We have a broad portfolio of programs

in clinical and research stages

Cevidoplenib

  1. 01.
    About the Drug Candidate

    Cevidoplenib is an oral, low-molecular-weight, synthetic new drug candidate that treats rheumatoid arthritis and other autoimmune diseases by selectively inhibiting SYK (Spleen Tyrosine Kinase).
    By using Cevidoplenib, superior efficacy and safety that are differentiated from conventional non-selective kinase inhibitors can be achieved thanks to its strong inhibitory effect on SYK-mediated intracellular signaling and SYK-dependent cellular activities.

    SYK is a non-receptor tyrosine phosphorylating enzyme that is responsible for signaling during the activation of various immune cells; it is one of important kinases that mediate intracellular signaling during the immune receptor (B-cell receptor, FcεRI, and FcγRIII)-mediated signaling process in various immune cells, including mast cells, dendritic cells, neutrophils, macrophages, NK cells, and B cells.

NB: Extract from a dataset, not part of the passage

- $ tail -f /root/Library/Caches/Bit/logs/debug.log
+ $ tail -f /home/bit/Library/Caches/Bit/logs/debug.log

Considering its mechanism of action, SYK is likely to be associated with a wide variety of autoimmune diseases, such as rheumatoid arthritis, asthma, allergic rhinitis, lymphoma, leukemia, epithelial carcinoma, functional gastrointestinal disorders, immune thrombocytopenia, Biscotti-Aldrich syndrome, systemic lupus erythematosus, multiple sclerosis, irritable shock, and osteoporosis.

  2. 02.
    Current Progress

    Cevidoplenib has completed phase 2 clinical trial for ITP.
    Depending on future progress, we believe there is potential to expand target indications to multiple other autoimmune diseases

  3. 03.
    About the Disease
    • Immune Thrombocytopenia, ITP

      Immune thrombocytopenia (ITP) is a hemorrhagic disease caused by autoimmunity, where thrombocytopenia and easy or excessive bruising and bleeding are observed as platelets are destroyed by an immune mechanism.
      Major symptoms commonly observed include mild bleeding from the gums or mucous membranes in the oral cavity, nasal bleeding, excessive menstruation, and hematuria. Intraretinal bleeding causes vision impairment, and intracranial bleeding is the most dangerous complication, which, although in rare cases, can cause neurological symptoms, leading to disability.

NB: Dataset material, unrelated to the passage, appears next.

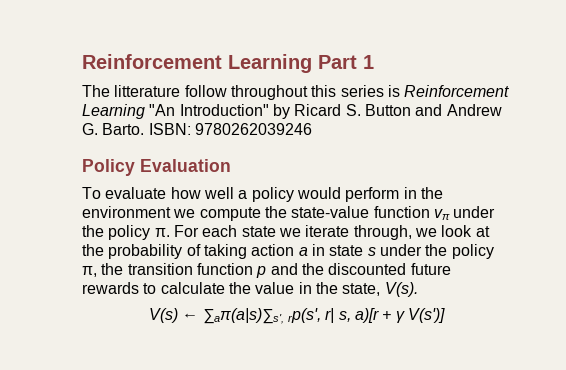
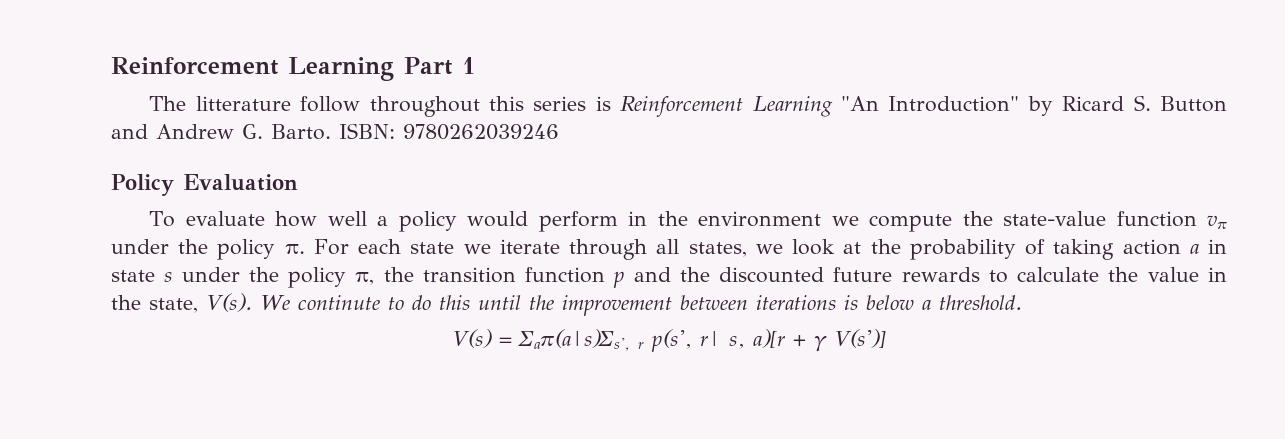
- For each state we iterate through, we look at the probability of taking action a in state s under the policy π, the transition function p and the discounted future rewards to calculate the value in the state, V(s).
- V(s) ← ∑aπ(a|s)∑s', rp(s', r| s, a)[r + γ V(s')]
+ For each state we iterate through all states, we look at the probability of taking action a in state s under the policy π, the transition function p and the discounted future rewards to calculate the value in the state, V(s). We continute to do this until the improvement between iterations is below a threshold.
+ V(s) = ∑aπ(a|s)∑s', r p(s', r| s, a)[r + γ V(s')]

      There are two types of immune thrombocytopenia: acute ITP, which recovers after a short period of time, and chronic ITP, which shows a long-term progress, with acute ITP accounting for about 90% of the cases. Most incidences of chronic ITP occur in adults, but 80% of cases of ITP in children are of the acute type. The acute form usually disappears within 3 to 6 months without treatment. If hypothrombocytopenia persists for 6 to 12 months or longer, it is classified as chronic ITP.

      The incidence rate varies from country to country.
      In the United States, the incidence of ITP is about 66 per million people per year in adults and about 50 per million in children.

      Treatment methods include steroids, immunoglobulin therapy and splenectomy, TPO receptor agonists (Nplate or Promacta), anti-tumor drugs, and immunosuppressants.